Instructions to follow. Each line from the one that contains "SASQUATCH: 4 x" to the end of the entries must be copied word for word, and only those lines.

──────── Data for the task ────────

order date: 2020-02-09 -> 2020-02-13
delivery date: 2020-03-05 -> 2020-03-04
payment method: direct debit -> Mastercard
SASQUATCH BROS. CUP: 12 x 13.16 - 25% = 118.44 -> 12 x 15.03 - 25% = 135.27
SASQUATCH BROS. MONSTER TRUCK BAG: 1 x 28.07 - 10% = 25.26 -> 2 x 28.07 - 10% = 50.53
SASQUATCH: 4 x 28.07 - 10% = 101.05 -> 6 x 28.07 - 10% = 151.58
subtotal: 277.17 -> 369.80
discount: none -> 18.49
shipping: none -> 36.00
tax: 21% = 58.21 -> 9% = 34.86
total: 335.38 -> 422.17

────────

Answer for this exercise.
SASQUATCH: 4 x 28.07 - 10% = 101.05 -> 6 x 28.07 - 10% = 151.58
subtotal: 277.17 -> 369.80
discount: none -> 18.49
shipping: none -> 36.00
tax: 21% = 58.21 -> 9% = 34.86
total: 335.38 -> 422.17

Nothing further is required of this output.